BEGIN

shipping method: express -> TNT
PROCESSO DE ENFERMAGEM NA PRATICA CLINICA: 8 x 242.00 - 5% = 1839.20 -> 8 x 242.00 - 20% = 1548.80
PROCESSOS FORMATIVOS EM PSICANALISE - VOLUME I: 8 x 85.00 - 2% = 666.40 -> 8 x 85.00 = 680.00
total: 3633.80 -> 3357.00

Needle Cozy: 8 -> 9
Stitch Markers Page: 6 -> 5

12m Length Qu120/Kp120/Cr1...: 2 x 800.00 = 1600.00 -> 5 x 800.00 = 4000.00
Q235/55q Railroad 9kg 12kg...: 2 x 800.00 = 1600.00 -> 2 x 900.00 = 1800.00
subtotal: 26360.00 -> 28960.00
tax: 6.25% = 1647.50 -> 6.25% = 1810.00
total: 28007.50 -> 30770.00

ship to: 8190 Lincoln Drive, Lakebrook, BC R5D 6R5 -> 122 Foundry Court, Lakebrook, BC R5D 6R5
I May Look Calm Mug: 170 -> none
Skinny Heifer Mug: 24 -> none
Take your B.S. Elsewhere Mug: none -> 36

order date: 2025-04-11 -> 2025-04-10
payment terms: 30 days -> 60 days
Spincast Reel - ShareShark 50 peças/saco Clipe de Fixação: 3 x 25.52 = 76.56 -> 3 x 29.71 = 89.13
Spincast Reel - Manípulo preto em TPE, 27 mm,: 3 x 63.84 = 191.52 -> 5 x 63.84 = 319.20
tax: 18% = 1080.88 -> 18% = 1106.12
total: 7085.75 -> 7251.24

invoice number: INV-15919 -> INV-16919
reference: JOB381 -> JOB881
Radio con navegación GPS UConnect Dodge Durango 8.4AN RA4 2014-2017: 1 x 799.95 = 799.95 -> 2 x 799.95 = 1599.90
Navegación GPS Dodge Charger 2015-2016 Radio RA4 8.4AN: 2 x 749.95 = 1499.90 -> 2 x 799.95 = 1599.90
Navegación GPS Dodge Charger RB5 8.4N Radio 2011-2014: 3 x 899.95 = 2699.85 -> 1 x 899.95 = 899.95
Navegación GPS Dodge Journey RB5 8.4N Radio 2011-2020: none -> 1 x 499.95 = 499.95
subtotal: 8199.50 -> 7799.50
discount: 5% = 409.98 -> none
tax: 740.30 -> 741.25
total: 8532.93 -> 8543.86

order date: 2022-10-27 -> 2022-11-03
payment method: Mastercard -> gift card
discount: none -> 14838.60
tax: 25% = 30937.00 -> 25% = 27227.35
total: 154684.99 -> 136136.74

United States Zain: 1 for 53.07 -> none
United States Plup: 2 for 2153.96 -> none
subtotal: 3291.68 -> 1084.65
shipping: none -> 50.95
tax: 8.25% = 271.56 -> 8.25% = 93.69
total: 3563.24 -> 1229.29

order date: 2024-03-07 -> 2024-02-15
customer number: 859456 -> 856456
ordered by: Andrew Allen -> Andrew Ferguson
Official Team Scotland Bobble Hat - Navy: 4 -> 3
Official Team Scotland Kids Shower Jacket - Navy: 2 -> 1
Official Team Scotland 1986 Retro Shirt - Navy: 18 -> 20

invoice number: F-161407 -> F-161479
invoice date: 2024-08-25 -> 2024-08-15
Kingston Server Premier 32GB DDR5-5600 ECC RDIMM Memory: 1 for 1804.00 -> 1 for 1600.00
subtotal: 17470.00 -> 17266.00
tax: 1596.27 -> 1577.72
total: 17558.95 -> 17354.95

END

Brief: In the data above, retype exactly and only the lines between the one holding "shipping: none -> 50.95" and the one holding "Official Team Scotland Bobble", inclusive.

Response area:
shipping: none -> 50.95
tax: 8.25% = 271.56 -> 8.25% = 93.69
total: 3563.24 -> 1229.29

order date: 2024-03-07 -> 2024-02-15
customer number: 859456 -> 856456
ordered by: Andrew Allen -> Andrew Ferguson
Official Team Scotland Bobble Hat - Navy: 4 -> 3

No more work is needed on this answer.